*EXERCISE DESCRIPTION*:
Your answer is the lines from the one that has "Powłoka Aqua Graphene: none" through the last line of the records below, retyped exactly and alone.

*RECORDS FOR THIS EXERCISE*:

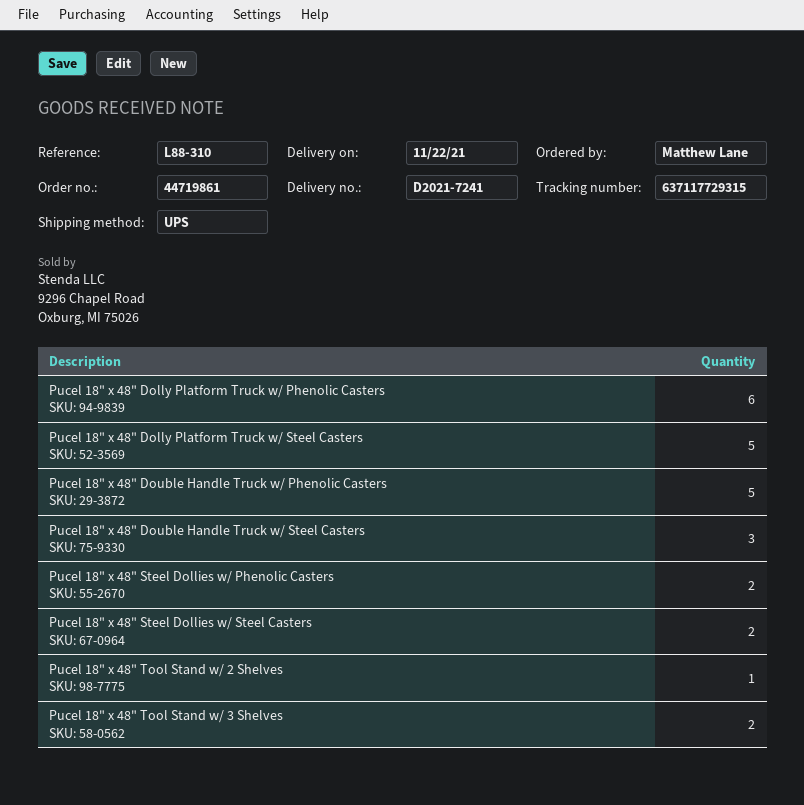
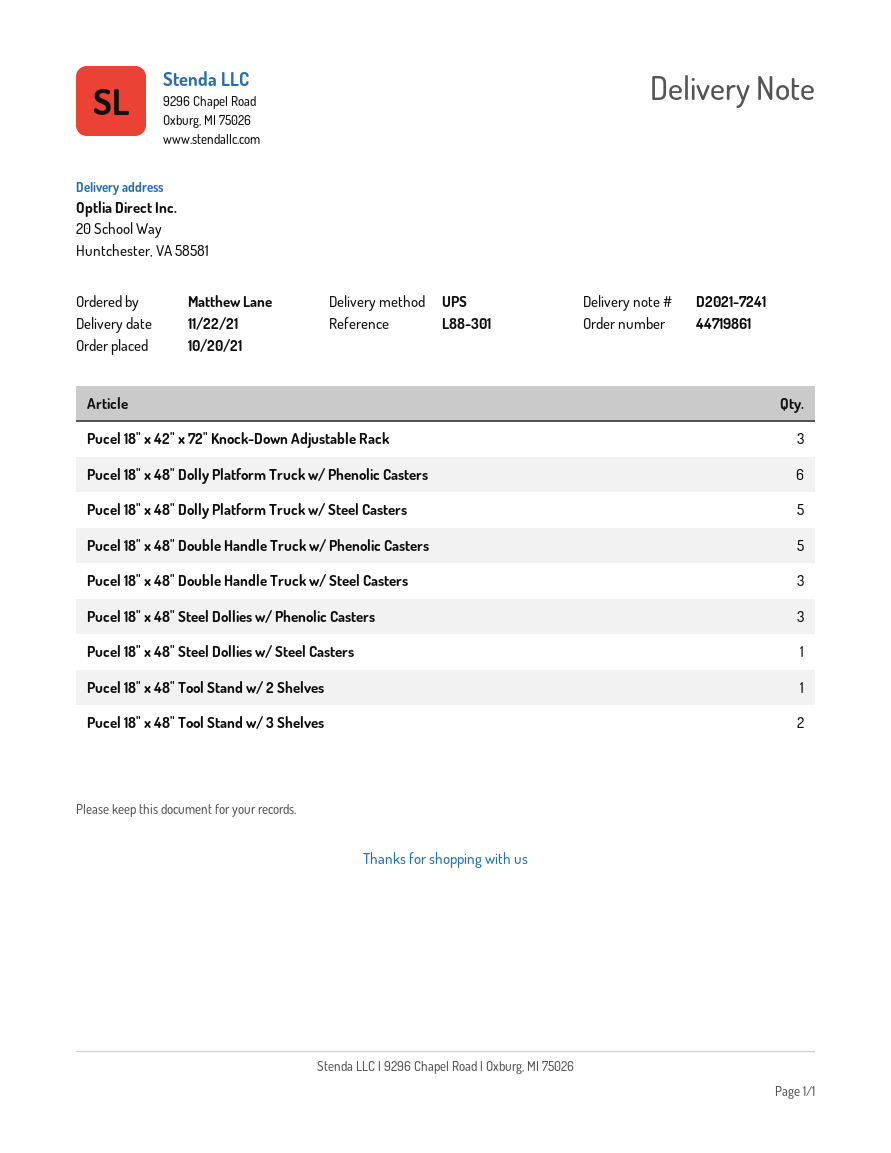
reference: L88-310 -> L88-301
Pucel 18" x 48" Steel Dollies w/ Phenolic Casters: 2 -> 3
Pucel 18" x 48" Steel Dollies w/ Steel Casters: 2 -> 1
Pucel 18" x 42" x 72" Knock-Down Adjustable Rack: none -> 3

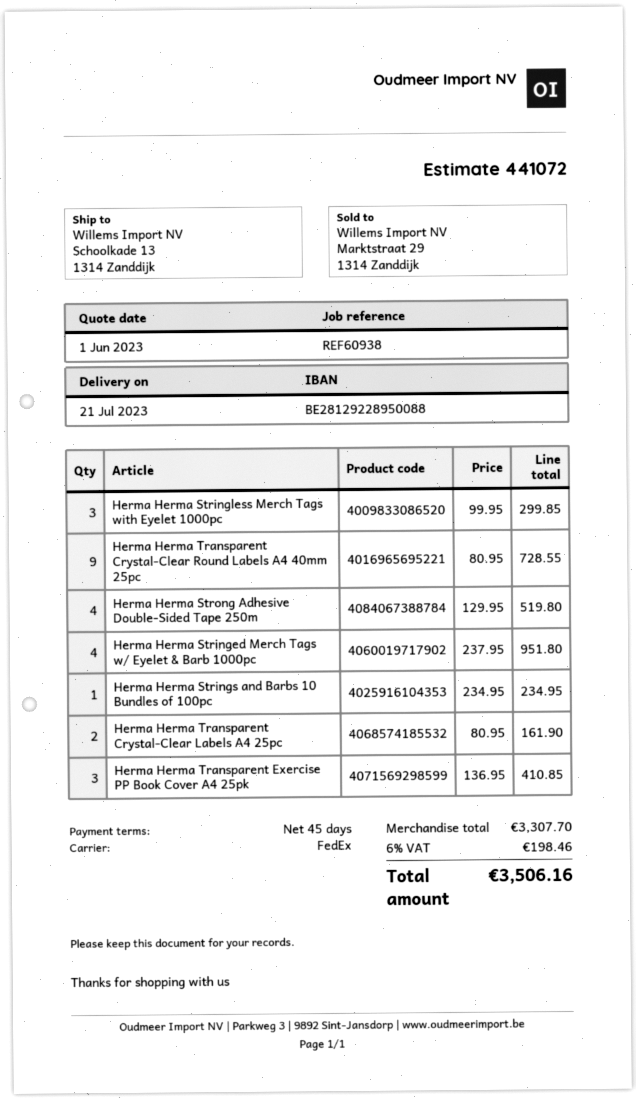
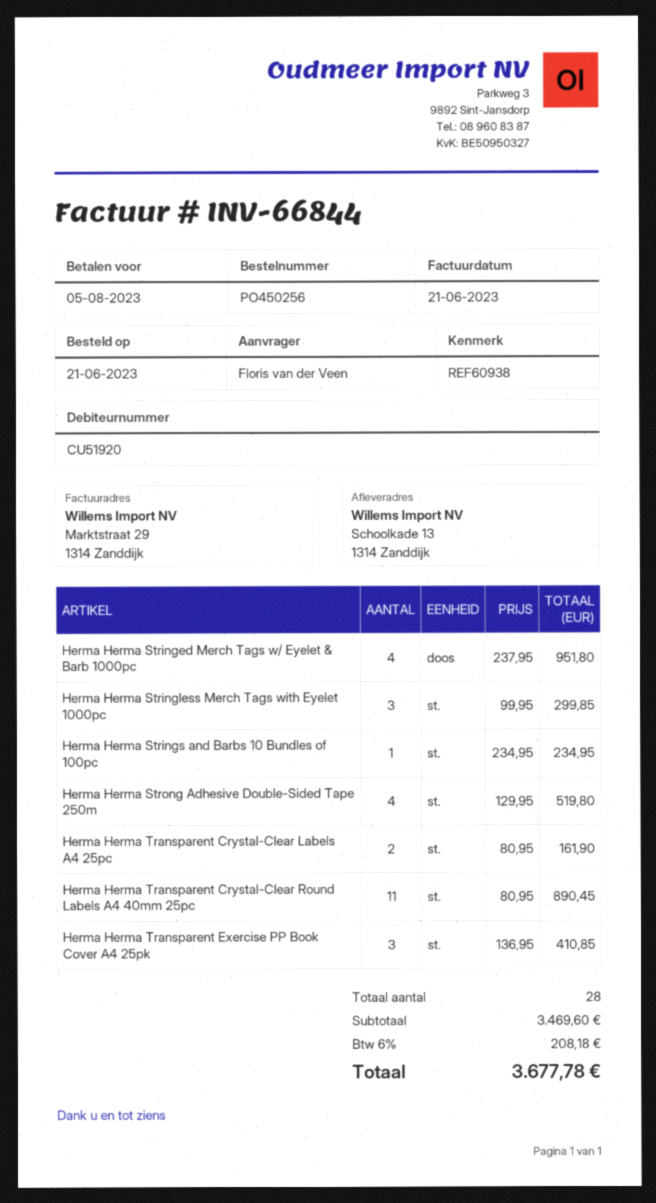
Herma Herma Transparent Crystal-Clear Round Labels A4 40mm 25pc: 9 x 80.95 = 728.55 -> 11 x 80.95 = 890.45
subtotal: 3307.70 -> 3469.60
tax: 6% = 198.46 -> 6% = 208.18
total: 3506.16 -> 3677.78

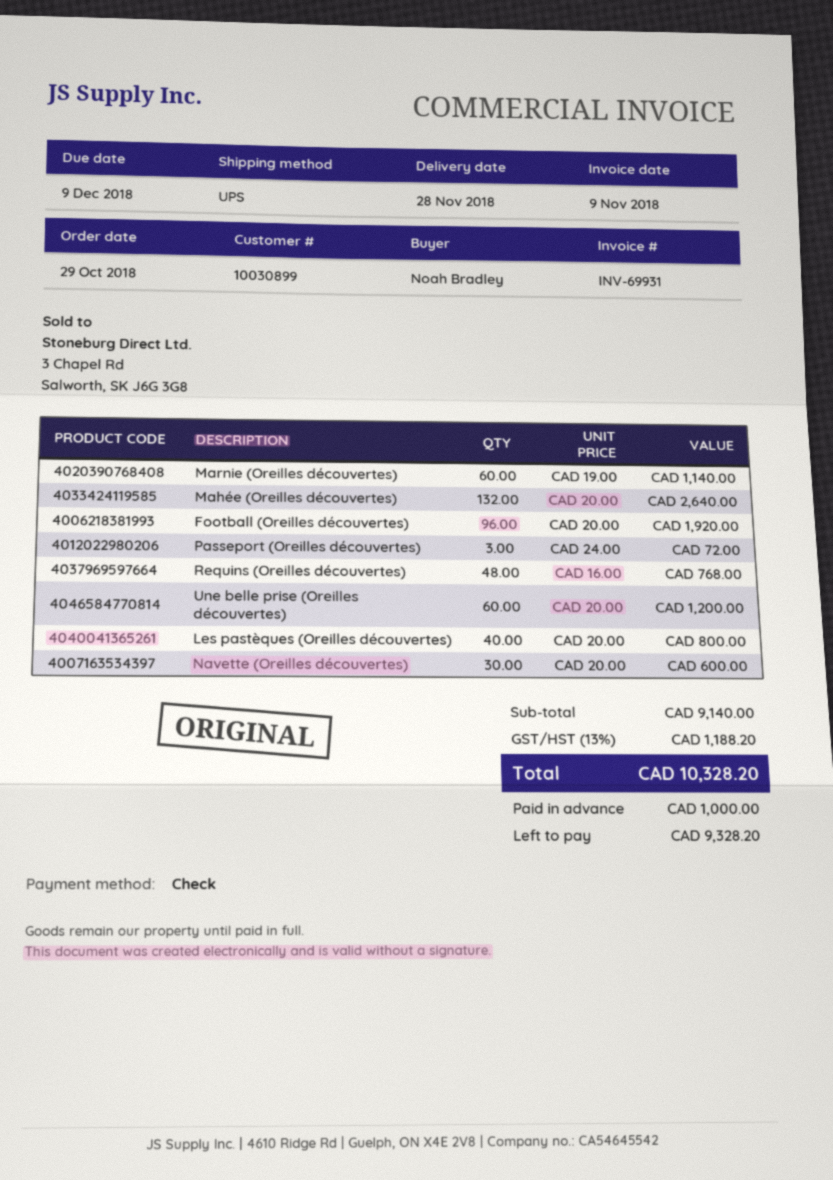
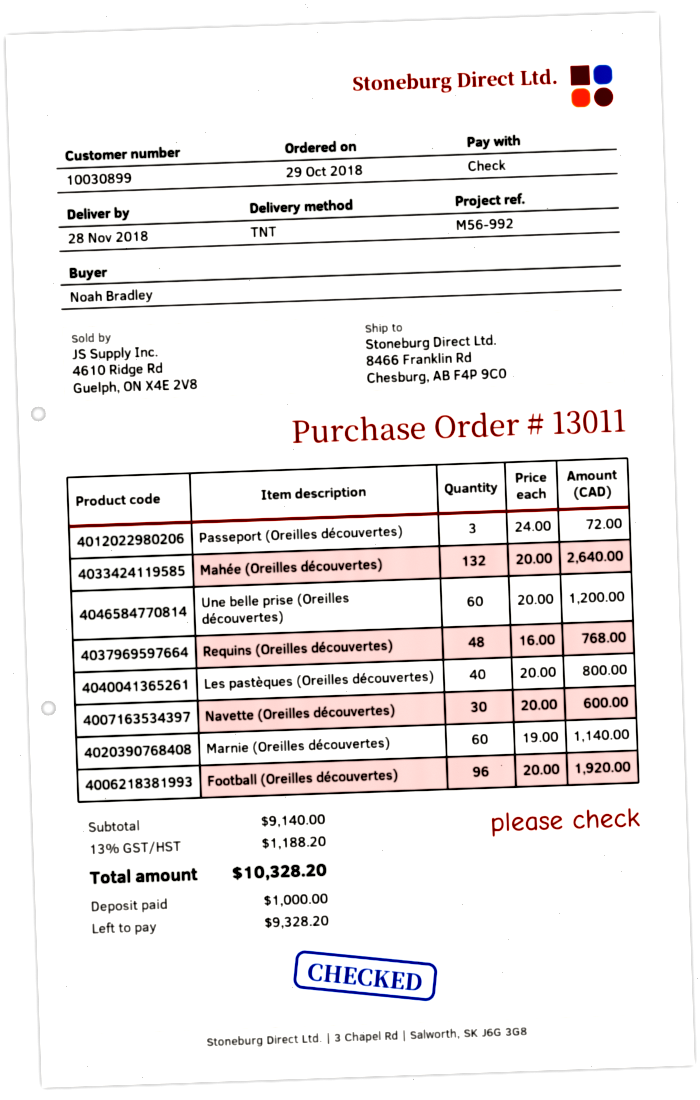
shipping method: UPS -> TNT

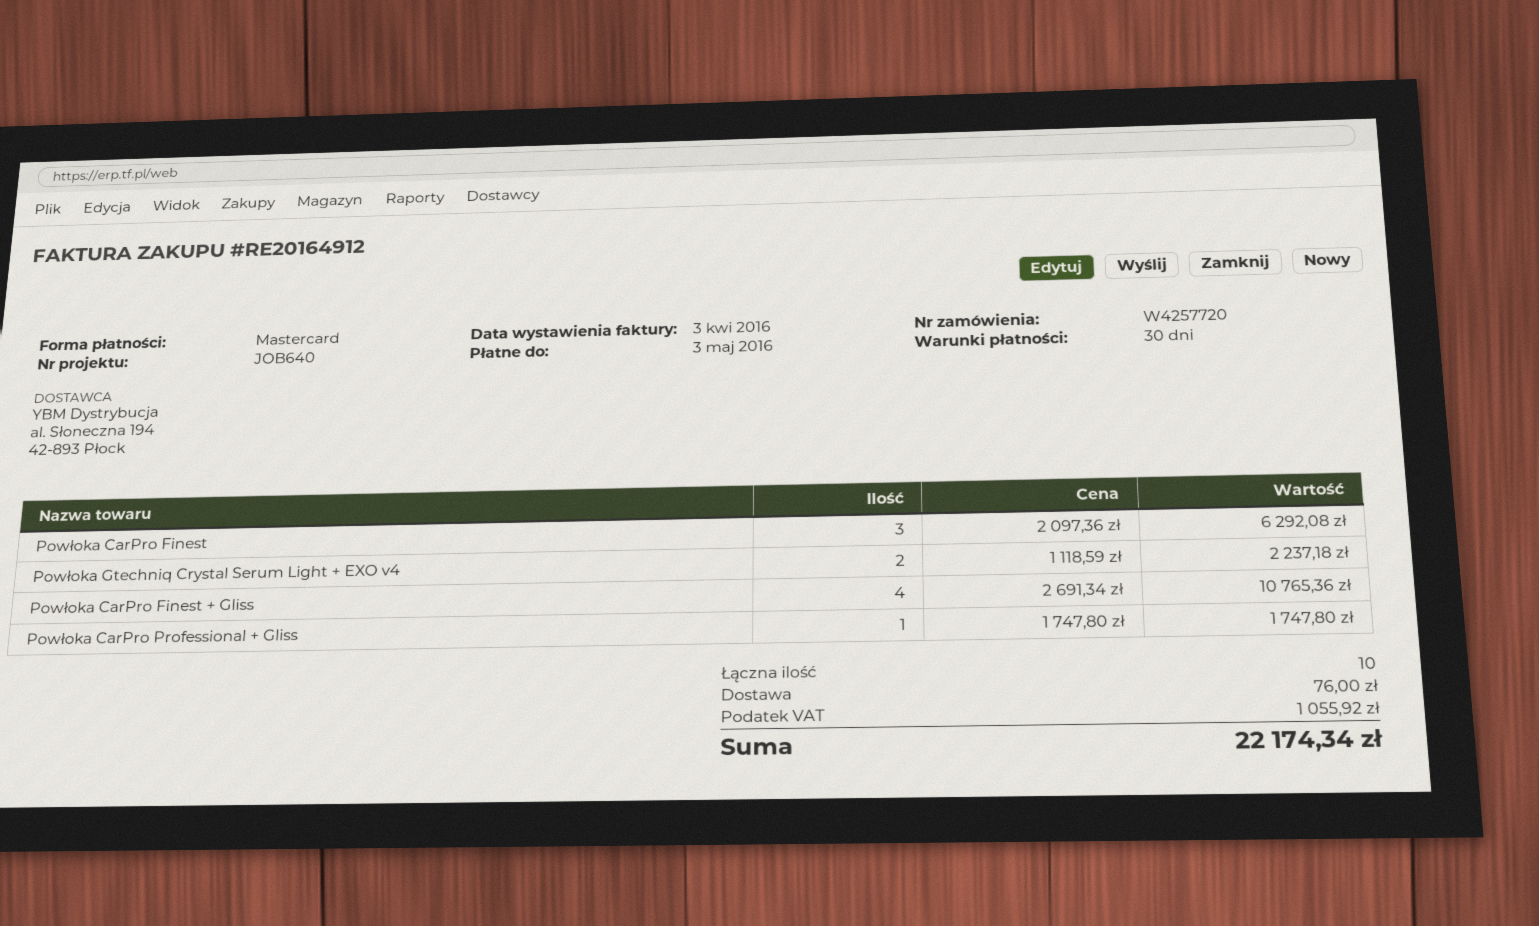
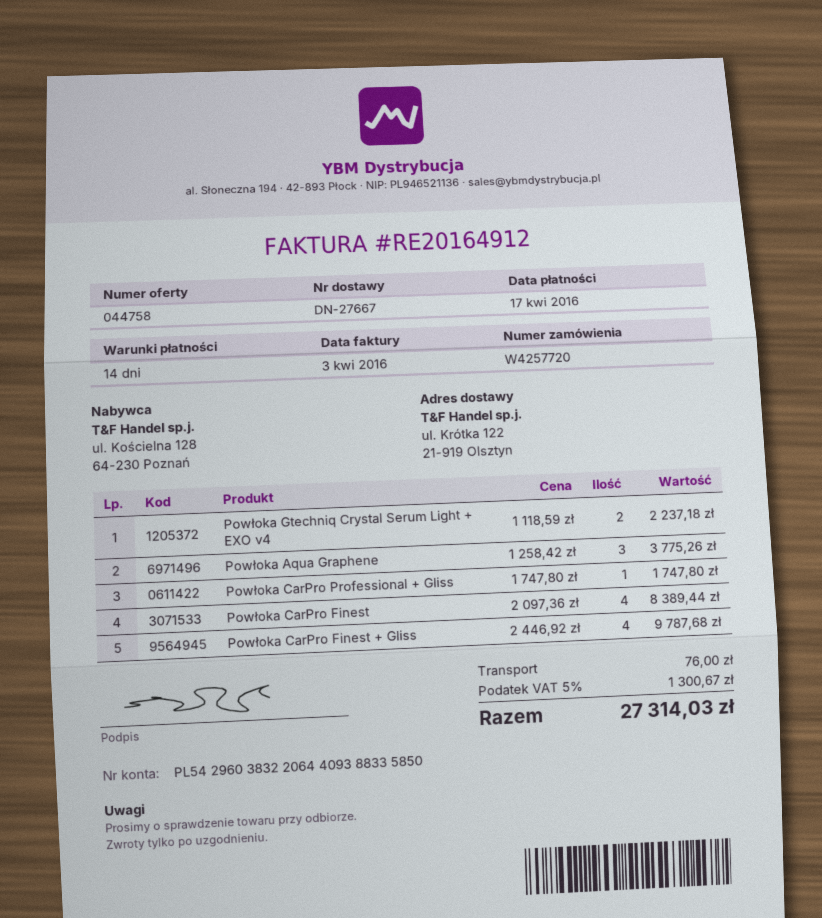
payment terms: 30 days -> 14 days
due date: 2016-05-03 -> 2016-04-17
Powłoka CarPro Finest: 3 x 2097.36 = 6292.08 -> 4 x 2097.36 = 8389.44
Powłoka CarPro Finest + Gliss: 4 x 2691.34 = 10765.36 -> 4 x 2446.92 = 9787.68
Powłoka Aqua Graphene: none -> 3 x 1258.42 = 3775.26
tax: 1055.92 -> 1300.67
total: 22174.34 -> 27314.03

*TASK ANSWER*:
Powłoka Aqua Graphene: none -> 3 x 1258.42 = 3775.26
tax: 1055.92 -> 1300.67
total: 22174.34 -> 27314.03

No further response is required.